Wednesday, November 18, 2009

Saturation and Chaser

EDITED: Used bad mol per cell calculation earlier.

How much DNA does an average cell in a competent culture take up? I did two experiments today, which were aimed at trying to decide how much degeneracy we can tolerate in our degenerate USS experiment. There's several issues, but one simple one is just to know how much of an "optimal" USS is taken up in the presence of competing "suboptimal" USS...

In the first experiment, I added different amounts of hot USS-1 DNA (the new-fangled ones designed for Illumina sequencing... ~200 bp) to a fixed amount of competent cells to find out how much DNA was enough to saturate the cells with DNA. Here's the results for several amounts of USS-1 incubated with 200 ul of competent cells for 20 minutes:
Looks like less than 8 ng (or ~200 molecule per cell) is sub-saturating and greater than 8 ng is near saturation.

In the second experiment, I looked at how well USS-1 is taken up in the presence of a competitor mutant USS (USS-V6, which is taken up 10X worse than USS-1). Based on the results of the first experiment, I used two different amounts of hot USS-1, either sub-saturating (4ng) or saturating (16ng). For each of these, I had four samples in which different amounts of cold USS-V6 were added. Here's the results for subsaturating USS-1:

And now for saturating USS-1:

Though adding the competitor did reduce uptake, uptake decreased only by ~1/4, even when there was several-fold more competitor. Also, it appears that using saturating amounts of USS-1 yields a different decline in uptake with excess inhibitor than when USS-1 is sub-saturating.
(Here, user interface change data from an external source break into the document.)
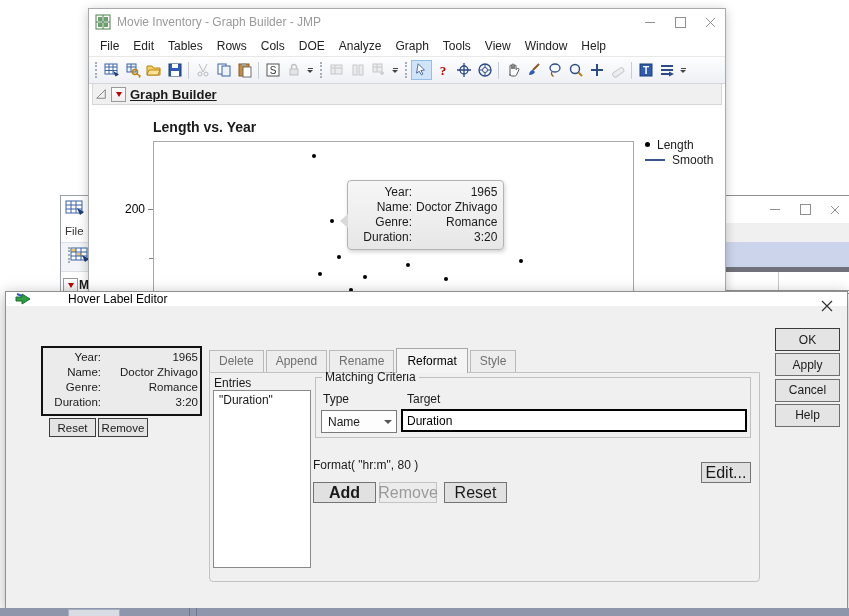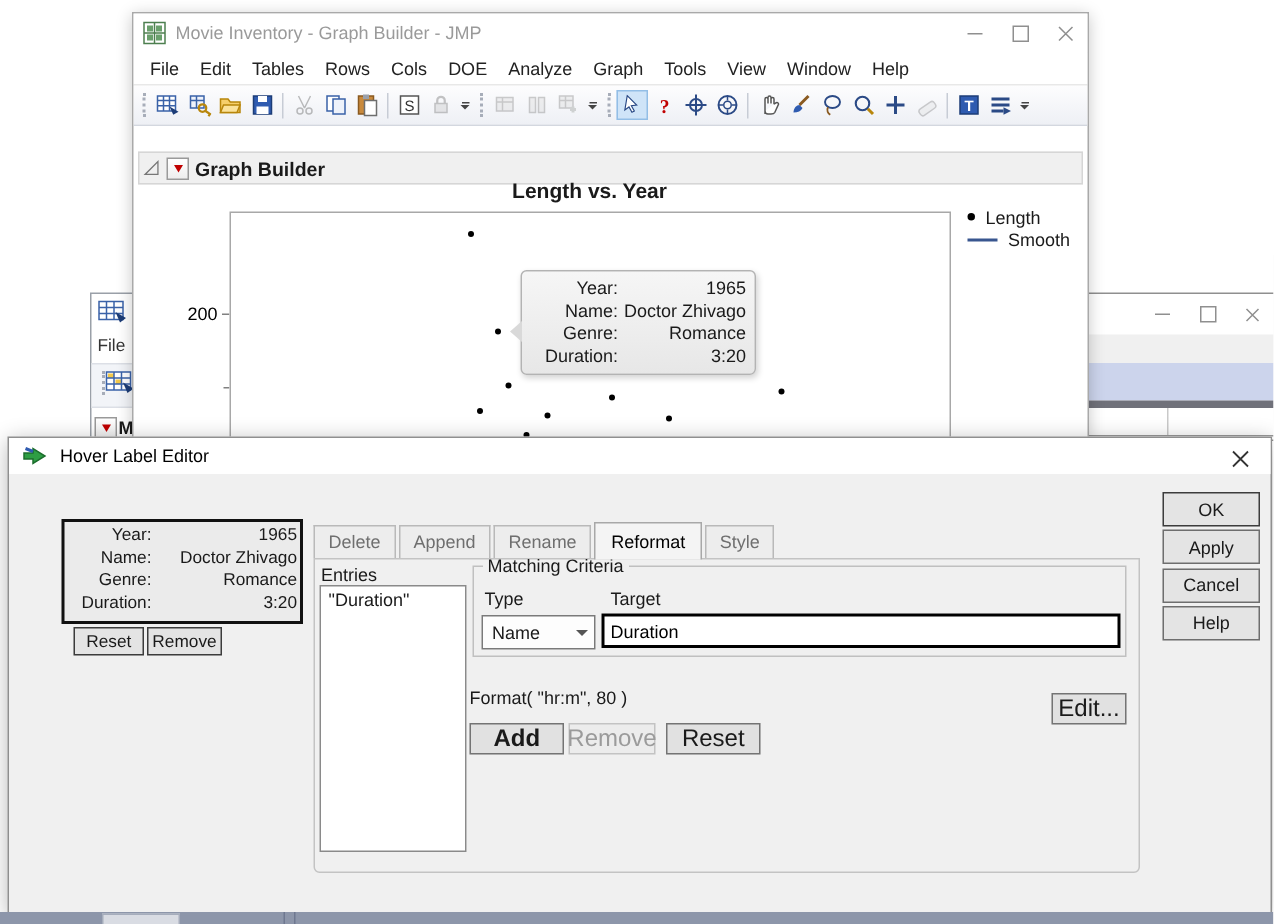"Graph Builder" div.abs { text-decoration: none -> underline; top: 92px -> 74px }
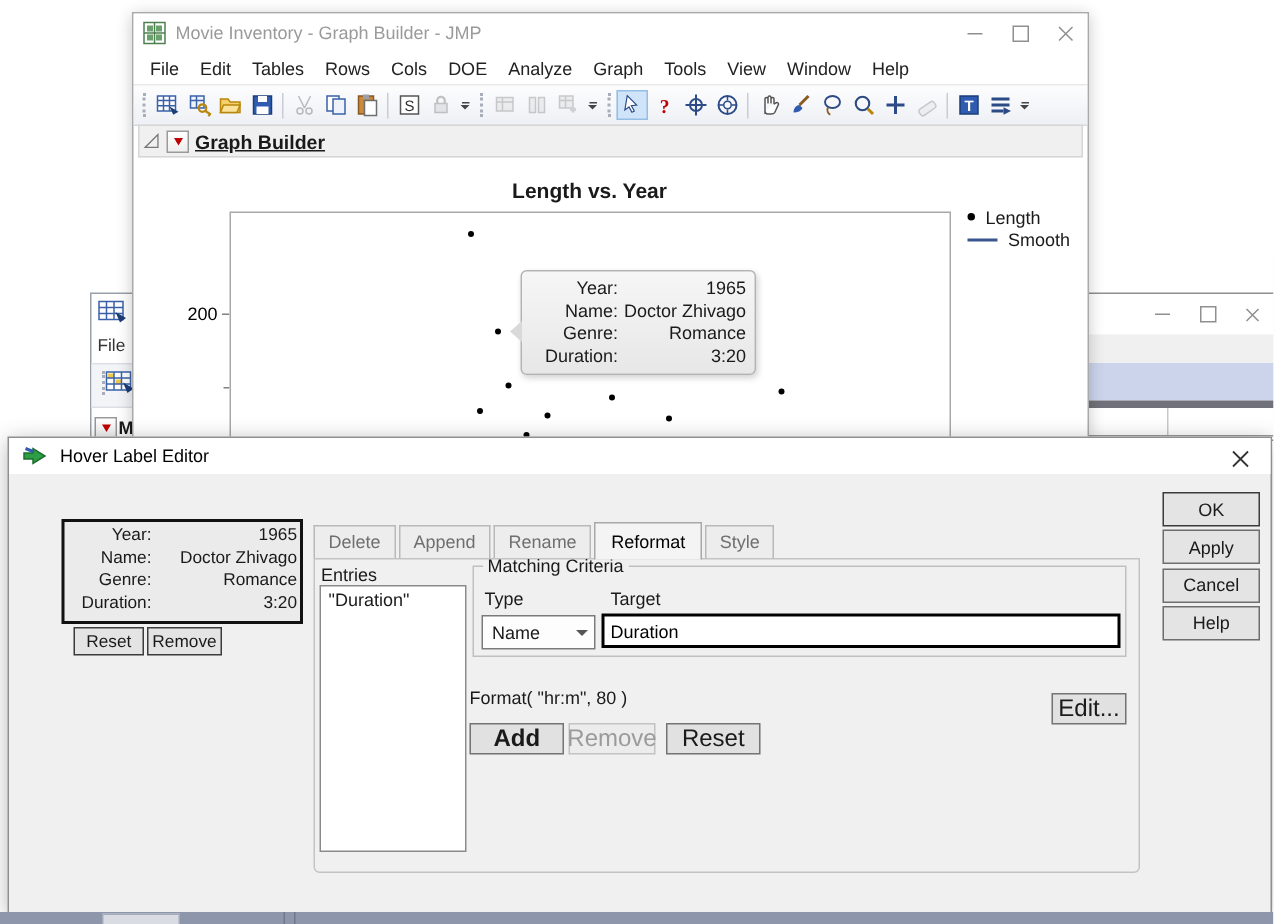"Length vs. Year" .chart-title { text-align: center -> none }
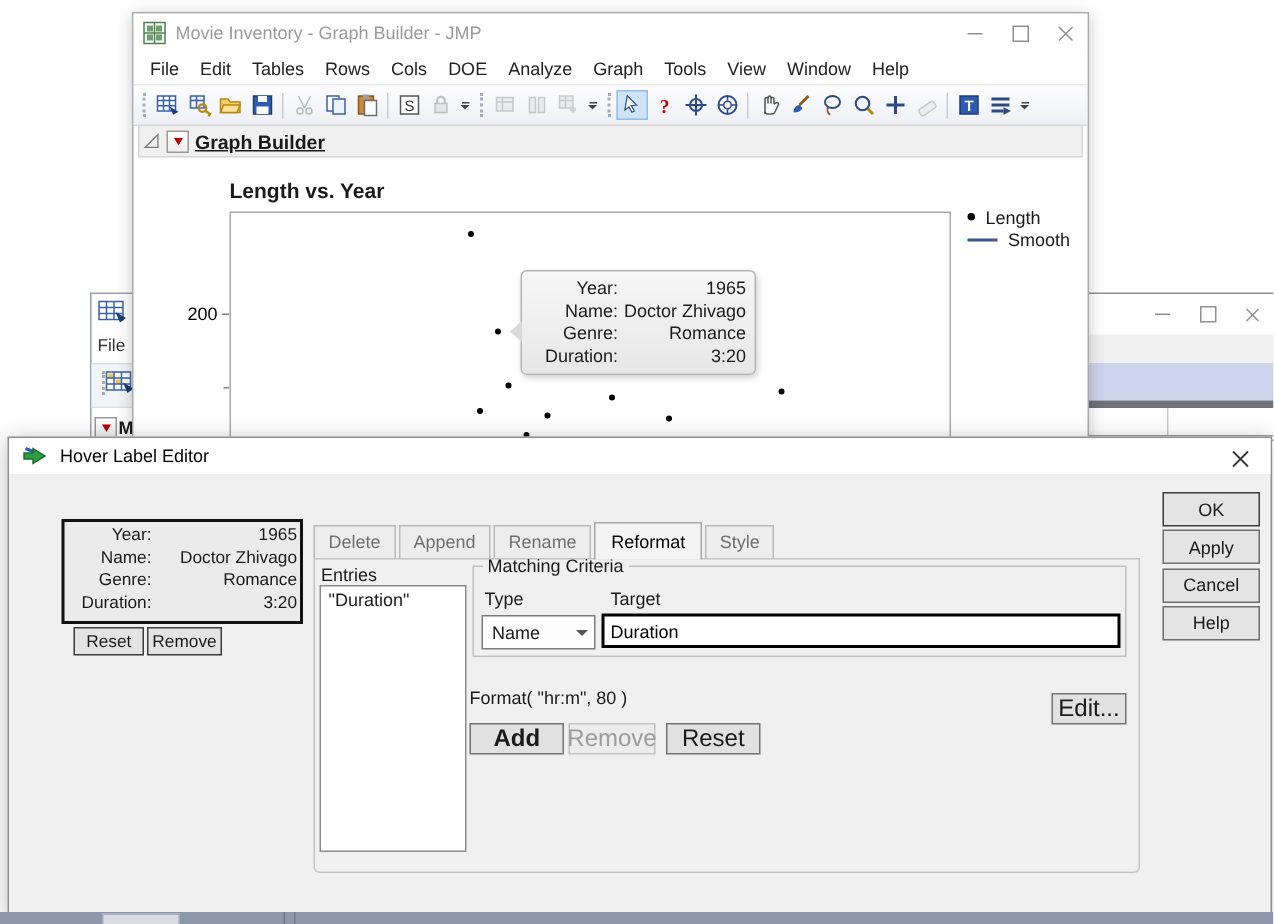"Hover Label Editor" #dialog .titlebar { gap: none -> 28px; height: 24px -> 14px }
So what's this all mean? I think it means that even when "optimal" USS are only 1/10 as common as "suboptimal" USS, uptake proceeds quite nicely. What does this mean practically for making our fancy oligo purchase? Not too much, except that I think we can err on the side of more degeneracy without too many problems. (This will be good for several reasons, probably the most important of which is that our preliminary data collection plans will work best with more degeneracy.)


  1. One molecule per cell is a surprisingly low amount of uptake. Our previous experiments found much higher uptake (~50-100 molecules per cell) for molecules of about the same length.

    Is such low uptake likely to be a big problem for the sensitivity of our sequencing experiments?

  2. Oops! It's not the data; it's my calculations. Off by a factor of 200!